Juniper Networks® Connected Securityは、これらのセキュリティ上の懸念に対応する包括的なアプローチを提供します。Juniper Connected Securityが提供する具体的な機能は次のとおりです。

  • 死角のないセキュリティ:ジュニパーのConnected Securityは、ネットワーク全体にわたる死角のないセキュリティを実現します。オンプレミスでは、物理スイッチおよび仮想スイッチの両方、ルーター、セキュリティデバイスをサポートし、ジュニパーネットワークスのContrailやVMware NSXなどのSDNソリューションを活用して、必要に応じてネットワーク機能をオーケストレーションし、Amazon Web Services(AWS)やMicrosoft Azureなどのパブリッククラウドプラットフォームでホストされるアプリケーションと連動させます。また、各ネットワーク要素がセキュリティセンサーとして機能し、ネットワーク内およびネットワーク間の通信を可視化し、インテリジェンスを提供します。
  • ポリシーのオーケストレーション:ユーザー、ユーザーグループ、地理的な位置、デバイス、サイト、テナント、アプリケーション、脅威などのビジネス指向の項目に基づいたシンプルなポリシーのフレームワークのソリューションで、スイッチ、ルーター、ファイアウォールおよびその他のネットワークデバイスがデータやリソースを共有しながら連携し、ネットワーク内で修復アクションをオーケストレーションできます。
  • SecIntel:Juniper Connected Securityは、複数のローカル(セキュリティ情報やイベント管理など)、クラウドベース(Juniper ATP Cloudなど)、さらにはサードパーティの脅威検知ソリューションからの脅威情報を集約する機能を提供します。

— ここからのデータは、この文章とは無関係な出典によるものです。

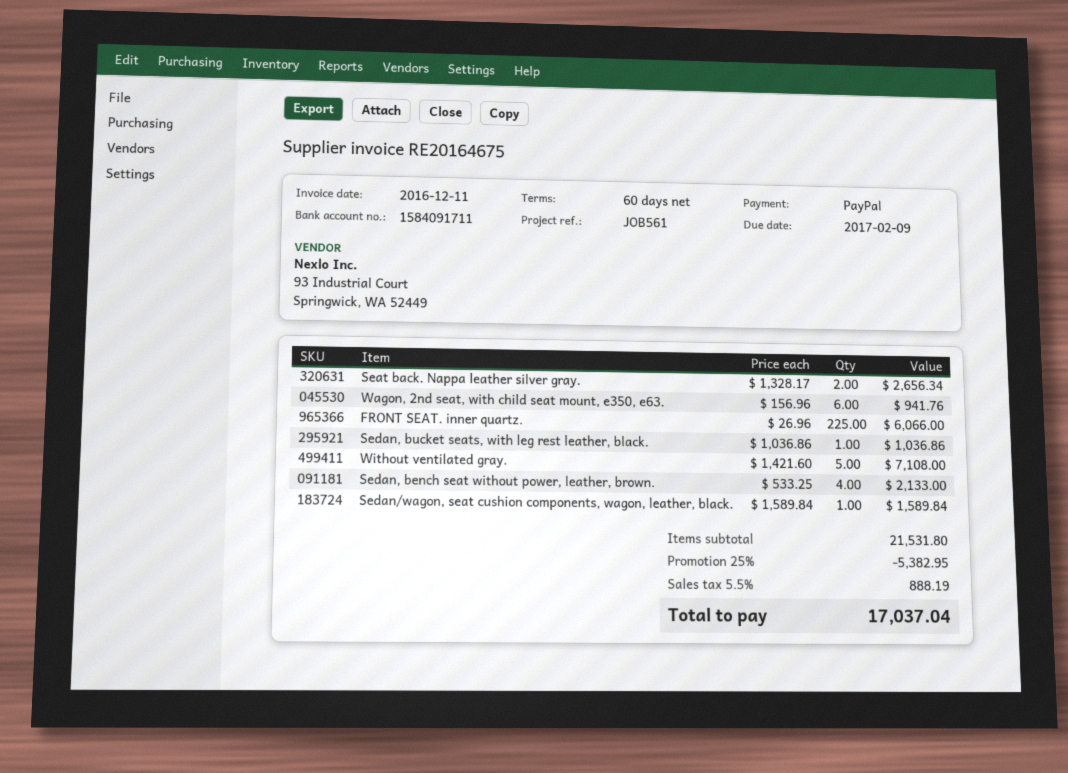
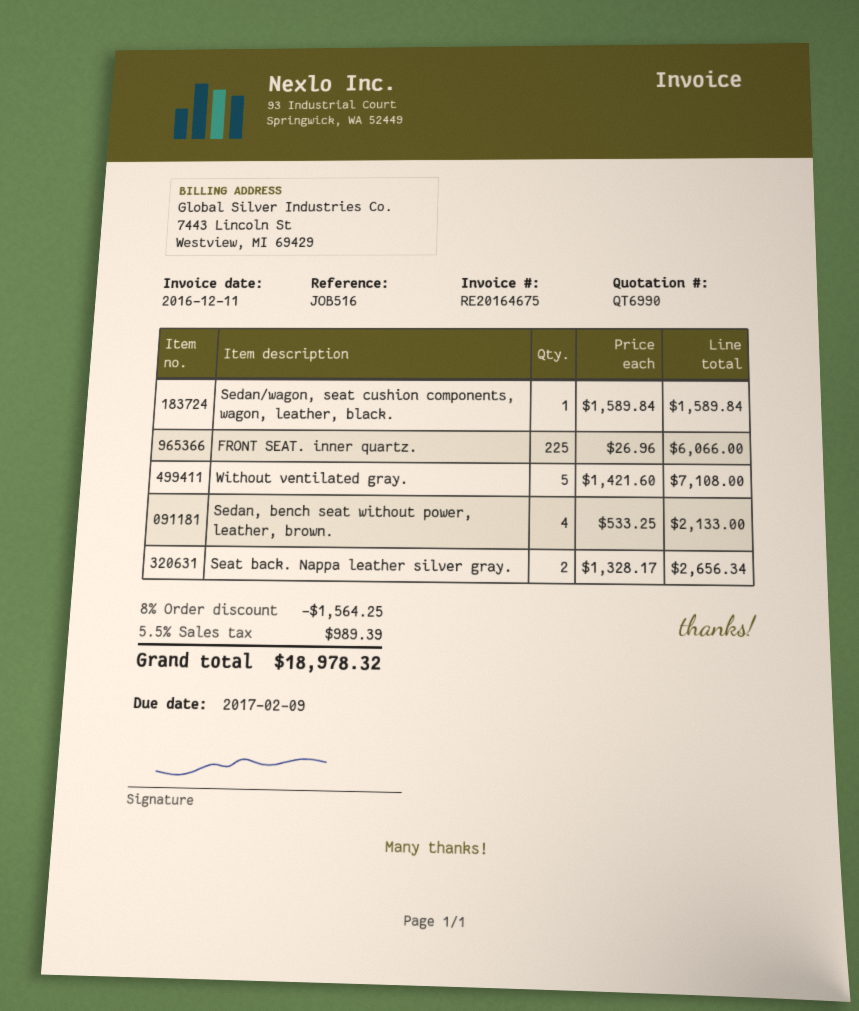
reference: JOB561 -> JOB516
Wagon, 2nd seat, with child seat mount, e350, e63.: 6 x 156.96 = 941.76 -> none
Sedan, bucket seats, with leg rest leather, black.: 1 x 1036.86 = 1036.86 -> none
discount: 25% = 5382.95 -> 8% = 1564.25
tax: 5.5% = 888.19 -> 5.5% = 989.39
total: 17037.04 -> 18978.32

Junos® Space Security DirectorのコンポーネントであるPolicy Enforcerは、より分かりやすく、ユーザーの意図に基づいた脅威管理ポリシーの修正および配布ツールとなります。ジュニパーネットワークスのEXシリーズイーサネットスイッチやQFXシリーズスイッチ、ジュニパーの仮想および物理SRXシリーズファイアウォールに、更新したポリシーを展開できます。

 

アーキテクチャと主要コンポーネント

Policy Enforcerを備えることで、情報セキュリティはセキュリティソフトウェアによって制御および管理されます。他のソリューションのようにIPアドレスを特定するのではなく、新しいデバイスが自動的にセキュリティポリシーの対象となります。このようなソフトウェアを定義する環境は、すでに導入されているセキュリティポリシーや制御に影響を与えることなく移動することができます。その他のメリットは次のとおりです。

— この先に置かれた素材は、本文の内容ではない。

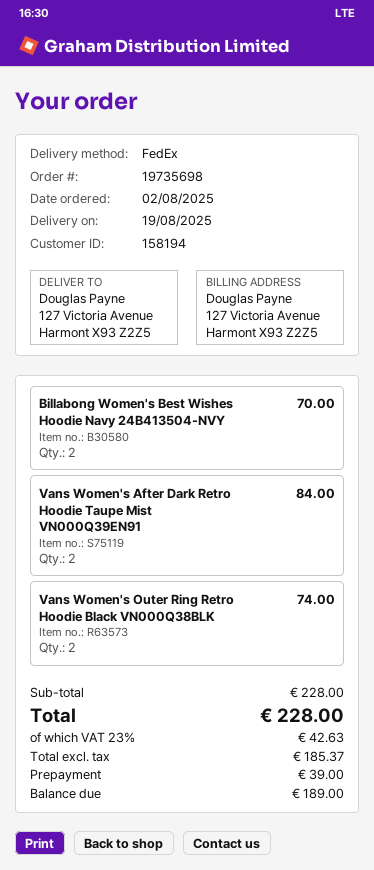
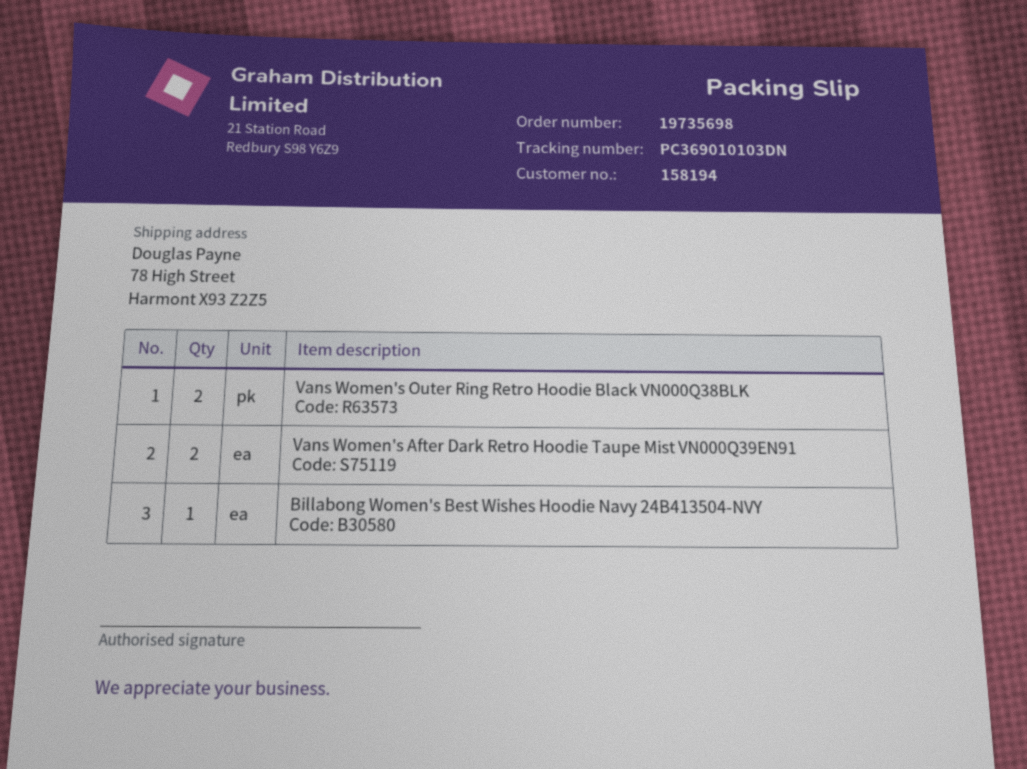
ship to: 127 Victoria Avenue, Harmont X93 Z2Z5 -> 78 High Street, Harmont X93 Z2Z5
Billabong Women's Best Wishes Hoodie Navy 24B413504-NVY: 2 -> 1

  • 向上した、より詳細にわたるセキュリティ:ネットワークアクティビティの可視性を高めることで、複数のソースからの脅威インテリジェンスを活用し、サイバー脅威やその他のセキュリティインシデントをより迅速に検知し、対応することができます。
  • 拡張性とコスト削減:ソフトウェアベースのモデルにより、 購入と維持にコストがかかるハードウェアを追加または削減することなく、当面のニーズに応じて迅速かつ容易にセキュリティを拡大または縮小することができます。
  • よりシンプルなソリューション:ハードウェアセキュリティアーキテクチャは、サーバーや特殊な物理デバイスが必要となるため、複雑なものになることがあります。ソフトウェアモデルでは、セキュリティはポリシーに基づいています。Policy Enforcerは、物理的な場所に関係なく、どこにいても情報を保護します。

 

特長とメリット

表1. Policy Enforcerの特徴とメリット
特長 説明 メリット
感染したホストのブロック SecIntelを通じてJuniper ATP Cloudから提供される脅威情報に基づき、トラフィックをブロックします お客様は、境界ファイアウォールで感染したエンティティからのトラフィックをブロックするだけでなく、隔離などのネットワーク指向のアクションを取ることで、ネットワーク内部での脅威の横方向への動きを抑制することができます。
感染したホストの追跡 ユーザーやアプリケーションのモビリティによって発生する、ネットワークIDに関連したよくある課題の変化に対応します 感染したホストの基盤となるネットワークID(IPアドレスなど)が変更された場合でも、エンティティに対して一貫したセキュリティポリシーを実施します。セキュアネットワークがネットワーク全体の感染ホストの動きを追跡し、セキュリティ制御を回避しようとする試みを特定します。
カスタム脅威フィード カスタム/サードパーティの脅威フィードをConnected Securityフレームワークに統合し、自動化されたインシデントレスポンスを実現します 感染したホストの基盤となるネットワークID(IPアドレスなど)が変更された場合でも、エンティティに対して一貫したセキュリティポリシーを実施します。セキュアネットワークがネットワーク全体の感染ホストの動きを追跡し、セキュリティ制御を回避しようとする試みを特定します。
メタデータベースの動的なアクセス制御ポリシー プライベートクラウドやパブリッククラウドの展開で一般的な俊敏なワークロードを可能にするクラウド対応ポリシーモデルを提供します オンプレミスだけでなく、異なるクラウドの導入にも対応した一貫したセキュリティポリシーモデルを実装し、ドメインごとに異なるルールセットを維持するために必要となる運用コストを削減します。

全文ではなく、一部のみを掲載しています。